Tropas de montaña del Ejército Argentino y del Ejército de la República de Chile realizaron el 5 de enero la formación inicial de la Expedición Andinística Combinada Argentino–Chilena al cerro Aconcagua 2026, en el Refugio Militar “Cristo Redentor”, un sitio de alto valor histórico y simbólico en la Cordillera de los Andes.
La actividad se desarrolló en el marco del programa de adiestramiento estival de la Brigada de Montaña VIII y se inscribe en la conmemoración de los 25 años de la última ascensión binacional al Aconcagua, concretada por tropas de montaña de ambos ejércitos. La ceremonia reunió a los efectivos que integran la cordada combinada “Ejército de los Andes”, denominación que rinde homenaje a la gesta sanmartiniana y a la histórica hermandad entre Argentina y Chile.

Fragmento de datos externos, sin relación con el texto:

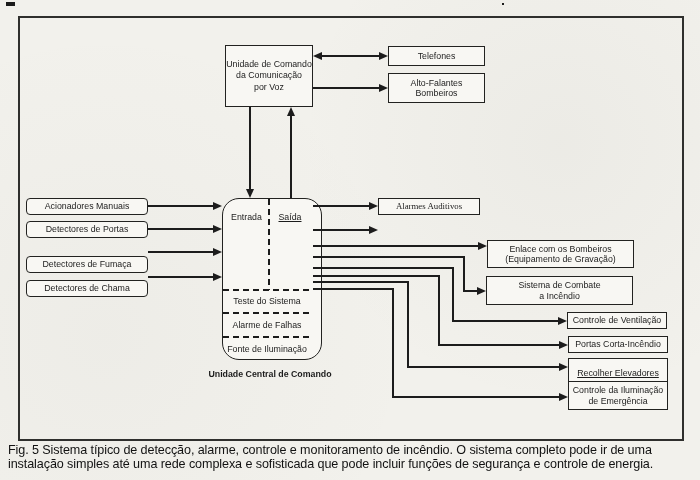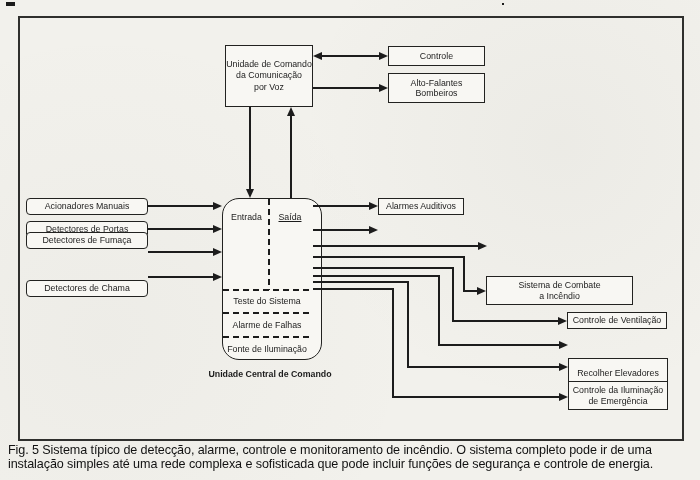--- a/index.html
+++ b/index.html
@@ -55,7 +55,7 @@
 da Comunicação
 por Voz</div>
 
-  <div class="box" style="left:388px;top:46px;width:97px;height:20px;">Controle</div>
+  <div class="box" style="left:388px;top:46px;width:97px;height:20px;">Telefones</div>
   <div class="box" style="left:388px;top:73px;width:97px;height:30px;">Alto-Falantes
 Bombeiros</div>
 

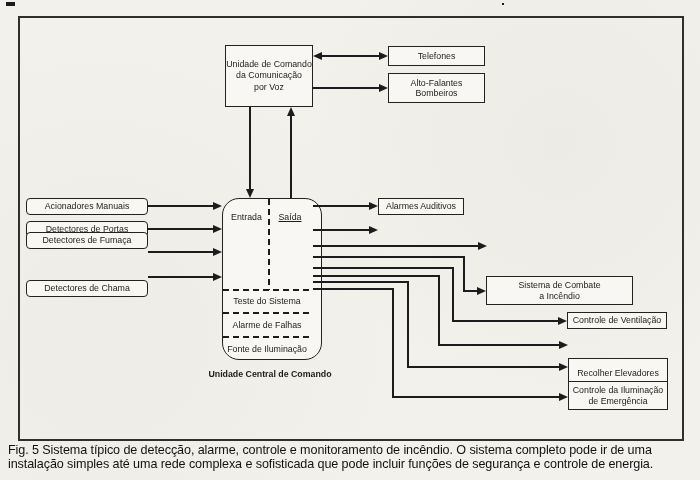--- a/index.html
+++ b/index.html
@@ -77,7 +77,7 @@
   </div>
   <div class="lbl bold" style="left:200px;top:369px;width:140px;text-align:center;font-size:8.8px;">Unidade Central de Comando</div>
 
-  <div class="box" style="left:378px;top:198px;width:86px;height:17px;">Alarmes Auditivos</div>
+  <div class="box" style="left:378px;top:198px;width:102px;height:17px;font-family:Liberation Serif, serif;">Alarmes Auditivos</div>
   <div class="box" style="left:486px;top:276px;width:147px;height:29px;">Sistema de Combate
 a Incêndio</div>
   <div class="box" style="left:567px;top:312px;width:100px;height:17px;">Controle de Ventilação</div>

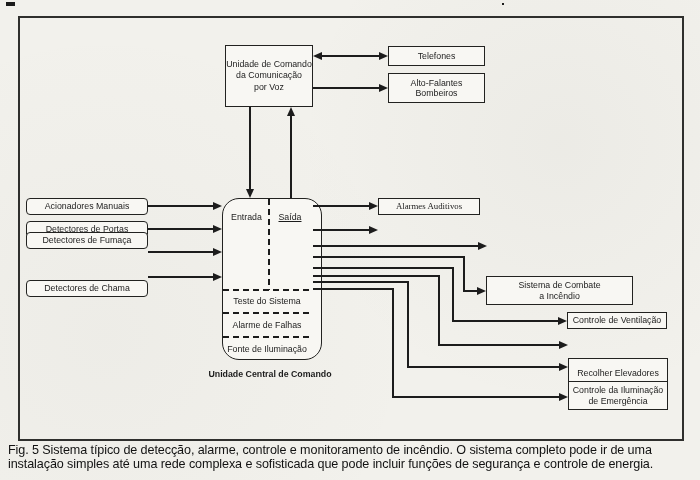--- a/index.html
+++ b/index.html
@@ -78,6 +78,8 @@
   <div class="lbl bold" style="left:200px;top:369px;width:140px;text-align:center;font-size:8.8px;">Unidade Central de Comando</div>
 
   <div class="box" style="left:378px;top:198px;width:102px;height:17px;font-family:Liberation Serif, serif;">Alarmes Auditivos</div>
+  <div class="box" style="left:487px;top:240px;width:147px;height:28px;">Enlace com os Bombeiros
+(Equipamento de Gravação)</div>
   <div class="box" style="left:486px;top:276px;width:147px;height:29px;">Sistema de Combate
 a Incêndio</div>
   <div class="box" style="left:567px;top:312px;width:100px;height:17px;">Controle de Ventilação</div>

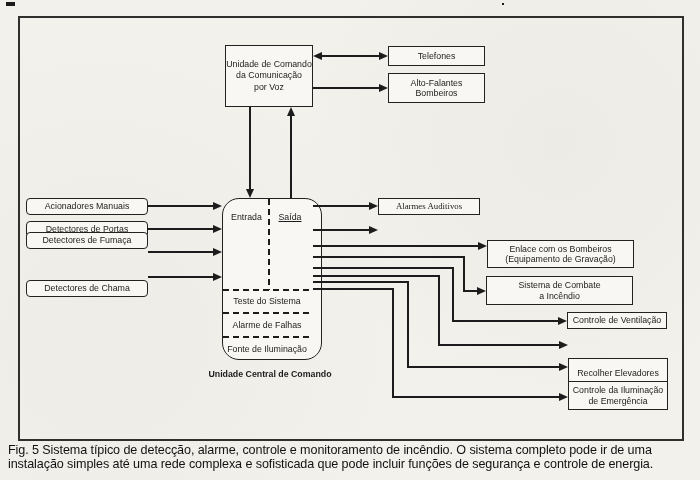--- a/index.html
+++ b/index.html
@@ -61,7 +61,7 @@
 
   <div class="box rounded" style="left:26px;top:198px;width:122px;height:17px;">Acionadores Manuais</div>
   <div class="box rounded" style="left:26px;top:221px;width:122px;height:17px;">Detectores de Portas</div>
-  <div class="box rounded" style="left:26px;top:232px;width:122px;height:17px;">Detectores de Fumaça</div>
+  <div class="box rounded" style="left:26px;top:256px;width:122px;height:17px;">Detectores de Fumaça</div>
   <div class="box rounded" style="left:26px;top:280px;width:122px;height:17px;">Detectores de Chama</div>
 
   <div class="box" style="left:222px;top:198px;width:100px;height:162px;align-items:flex-start;justify-content:flex-start;border-radius:17px;">

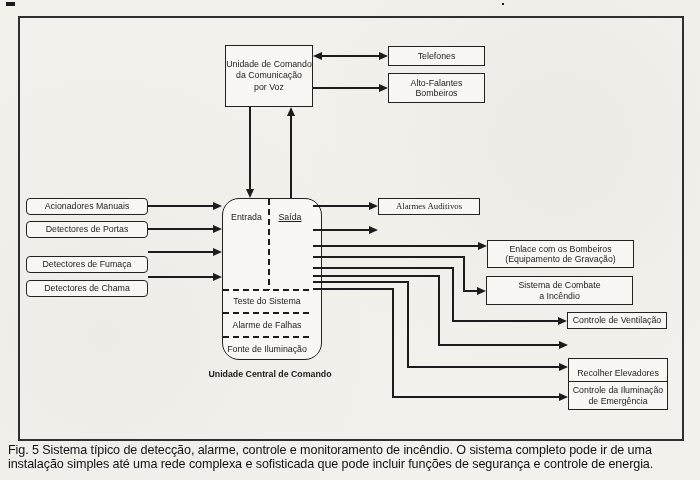--- a/index.html
+++ b/index.html
@@ -83,6 +83,7 @@
   <div class="box" style="left:486px;top:276px;width:147px;height:29px;">Sistema de Combate
 a Incêndio</div>
   <div class="box" style="left:567px;top:312px;width:100px;height:17px;">Controle de Ventilação</div>
+  <div class="box" style="left:568px;top:336px;width:100px;height:17px;">Portas Corta-Incêndio</div>
   <div class="box" style="left:568px;top:358px;width:100px;height:30px;">Recolher Elevadores</div>
   <div class="box" style="left:568px;top:381px;width:100px;height:29px;">Controle da Iluminação
 de Emergência</div>

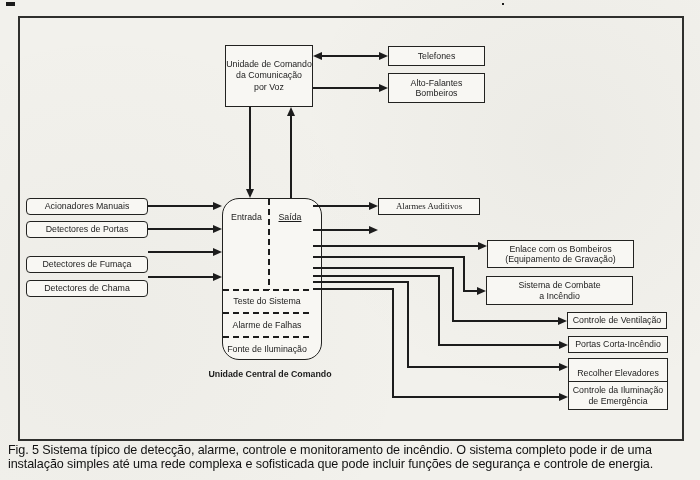--- a/index.html
+++ b/index.html
@@ -84,7 +84,7 @@
 a Incêndio</div>
   <div class="box" style="left:567px;top:312px;width:100px;height:17px;">Controle de Ventilação</div>
   <div class="box" style="left:568px;top:336px;width:100px;height:17px;">Portas Corta-Incêndio</div>
-  <div class="box" style="left:568px;top:358px;width:100px;height:30px;">Recolher Elevadores</div>
+  <div class="box" style="left:568px;top:358px;width:100px;height:30px;text-decoration:underline;">Recolher Elevadores</div>
   <div class="box" style="left:568px;top:381px;width:100px;height:29px;">Controle da Iluminação
 de Emergência</div>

Durante el acto, autoridades militares de ambos países destacaron a la Cordillera de los Andes como un espacio de encuentro y cooperación, así como una escuela de liderazgo, disciplina y trabajo en equipo, donde el planeamiento, el método y la confianza mutua resultan claves para el cumplimiento de la misión.
En ese contexto, se evocó el legado del General José de San Martín y del General Bernardo O’Higgins, y el significado del Cruce de los Andes como un ejemplo vigente de conducción, sacrificio y visión estratégica. Ese legado fue resaltado como inspiración para las tropas actuales, que continúan transitando la cordillera guiadas por valores de cooperación, responsabilidad y vocación de servicio.

Asimismo, se subrayó que la expedición constituye una empresa profesional conjunta, orientada a fortalecer la interoperabilidad, el intercambio de experiencias y la confianza mutua entre las tropas de montaña argentinas y chilenas. En ese sentido, se destacó el factor humano como eje central del éxito, entendiendo que los objetivos incluyen tanto el desarrollo de la actividad como el retorno seguro de todo el personal.
La ceremonia incluyó el izamiento de los pabellones nacionales, la interpretación de los himnos de ambos países, una invocación religiosa y la entrega de distintivos con el escudo de la expedición y testimonios de cumbre, símbolos que acompañarán a los integrantes de la cordada durante la ascensión y que representan el compromiso asumido en esta empresa andinística binacional.
La expedición se desarrollará bajo un planeamiento integral, respaldado por un esquema logístico específico y protocolos sanitarios y de seguridad de alta exigencia, que contemplan controles médicos permanentes, procesos de aclimatación progresiva, patrullas de rescate, apoyo de medios aéreos y un seguimiento continuo de las condiciones meteorológicas y del terreno.